→ **Data supplied**
##########

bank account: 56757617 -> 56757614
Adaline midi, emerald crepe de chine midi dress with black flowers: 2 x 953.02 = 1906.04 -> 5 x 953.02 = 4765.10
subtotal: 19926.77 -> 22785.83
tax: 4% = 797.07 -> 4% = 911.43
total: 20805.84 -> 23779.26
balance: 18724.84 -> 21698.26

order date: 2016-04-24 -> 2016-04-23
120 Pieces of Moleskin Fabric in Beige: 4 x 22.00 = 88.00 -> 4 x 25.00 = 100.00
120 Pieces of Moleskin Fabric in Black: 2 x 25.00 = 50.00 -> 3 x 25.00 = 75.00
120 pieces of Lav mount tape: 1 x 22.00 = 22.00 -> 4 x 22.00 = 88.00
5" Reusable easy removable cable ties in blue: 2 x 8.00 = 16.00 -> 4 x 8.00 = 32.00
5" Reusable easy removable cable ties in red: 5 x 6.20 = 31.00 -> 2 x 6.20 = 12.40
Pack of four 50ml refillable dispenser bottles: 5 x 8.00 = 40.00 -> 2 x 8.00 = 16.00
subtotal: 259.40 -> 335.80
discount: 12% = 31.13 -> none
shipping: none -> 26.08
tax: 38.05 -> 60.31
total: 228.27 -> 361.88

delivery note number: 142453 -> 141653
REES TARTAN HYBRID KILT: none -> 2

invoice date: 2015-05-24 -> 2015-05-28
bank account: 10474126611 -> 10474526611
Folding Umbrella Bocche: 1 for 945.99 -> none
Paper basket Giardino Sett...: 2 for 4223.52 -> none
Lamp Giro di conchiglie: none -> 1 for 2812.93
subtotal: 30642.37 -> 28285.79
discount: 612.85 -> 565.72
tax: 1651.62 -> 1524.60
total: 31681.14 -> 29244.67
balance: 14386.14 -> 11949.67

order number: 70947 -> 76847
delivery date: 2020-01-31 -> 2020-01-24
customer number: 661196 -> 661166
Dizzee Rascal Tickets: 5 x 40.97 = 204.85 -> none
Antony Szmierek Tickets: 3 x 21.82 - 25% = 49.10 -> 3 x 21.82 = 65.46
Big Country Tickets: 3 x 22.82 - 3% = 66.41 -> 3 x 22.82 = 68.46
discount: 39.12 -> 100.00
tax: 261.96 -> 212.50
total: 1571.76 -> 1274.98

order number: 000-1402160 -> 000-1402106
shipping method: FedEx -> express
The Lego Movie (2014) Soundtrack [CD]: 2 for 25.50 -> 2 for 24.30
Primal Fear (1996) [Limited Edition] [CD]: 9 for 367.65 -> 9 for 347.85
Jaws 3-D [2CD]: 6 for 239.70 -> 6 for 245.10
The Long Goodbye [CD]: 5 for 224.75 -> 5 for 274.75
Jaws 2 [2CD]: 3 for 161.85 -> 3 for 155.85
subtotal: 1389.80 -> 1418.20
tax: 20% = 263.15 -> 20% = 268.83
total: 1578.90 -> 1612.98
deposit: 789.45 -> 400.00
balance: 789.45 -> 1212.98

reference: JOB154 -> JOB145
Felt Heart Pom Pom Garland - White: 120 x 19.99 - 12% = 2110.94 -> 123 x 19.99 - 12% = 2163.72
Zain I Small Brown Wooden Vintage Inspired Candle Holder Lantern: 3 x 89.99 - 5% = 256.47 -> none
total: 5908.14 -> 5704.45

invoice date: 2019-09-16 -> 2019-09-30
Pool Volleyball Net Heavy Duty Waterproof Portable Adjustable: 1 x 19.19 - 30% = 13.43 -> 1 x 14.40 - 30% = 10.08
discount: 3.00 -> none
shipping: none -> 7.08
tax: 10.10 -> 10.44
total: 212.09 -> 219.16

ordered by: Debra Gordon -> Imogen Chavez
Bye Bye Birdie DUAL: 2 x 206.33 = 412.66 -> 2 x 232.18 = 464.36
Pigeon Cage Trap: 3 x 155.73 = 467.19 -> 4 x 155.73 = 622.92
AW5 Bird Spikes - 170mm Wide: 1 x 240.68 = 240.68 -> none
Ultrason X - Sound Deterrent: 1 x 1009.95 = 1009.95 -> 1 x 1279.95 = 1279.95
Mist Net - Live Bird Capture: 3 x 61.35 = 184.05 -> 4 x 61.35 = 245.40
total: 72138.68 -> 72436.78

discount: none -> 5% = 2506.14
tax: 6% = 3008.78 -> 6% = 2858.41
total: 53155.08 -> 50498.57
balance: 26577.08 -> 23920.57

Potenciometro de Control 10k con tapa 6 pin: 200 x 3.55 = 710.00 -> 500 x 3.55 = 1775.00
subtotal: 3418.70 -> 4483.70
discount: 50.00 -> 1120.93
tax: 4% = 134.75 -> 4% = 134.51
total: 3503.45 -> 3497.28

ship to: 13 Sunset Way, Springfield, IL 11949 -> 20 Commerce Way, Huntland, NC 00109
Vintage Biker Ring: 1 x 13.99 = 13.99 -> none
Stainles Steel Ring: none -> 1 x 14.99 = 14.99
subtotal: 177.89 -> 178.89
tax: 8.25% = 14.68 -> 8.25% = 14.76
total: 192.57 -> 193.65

##########

→ **Assignment**
Keeping every character as it is, restate the lines above that run from the line with "tax: 38.05 -> 60.31" through the line with "Dizzee Rascal Tickets: 5", both included, and nothing else.

→ **Result for this task**
tax: 38.05 -> 60.31
total: 228.27 -> 361.88

delivery note number: 142453 -> 141653
REES TARTAN HYBRID KILT: none -> 2

invoice date: 2015-05-24 -> 2015-05-28
bank account: 10474126611 -> 10474526611
Folding Umbrella Bocche: 1 for 945.99 -> none
Paper basket Giardino Sett...: 2 for 4223.52 -> none
Lamp Giro di conchiglie: none -> 1 for 2812.93
subtotal: 30642.37 -> 28285.79
discount: 612.85 -> 565.72
tax: 1651.62 -> 1524.60
total: 31681.14 -> 29244.67
balance: 14386.14 -> 11949.67

order number: 70947 -> 76847
delivery date: 2020-01-31 -> 2020-01-24
customer number: 661196 -> 661166
Dizzee Rascal Tickets: 5 x 40.97 = 204.85 -> none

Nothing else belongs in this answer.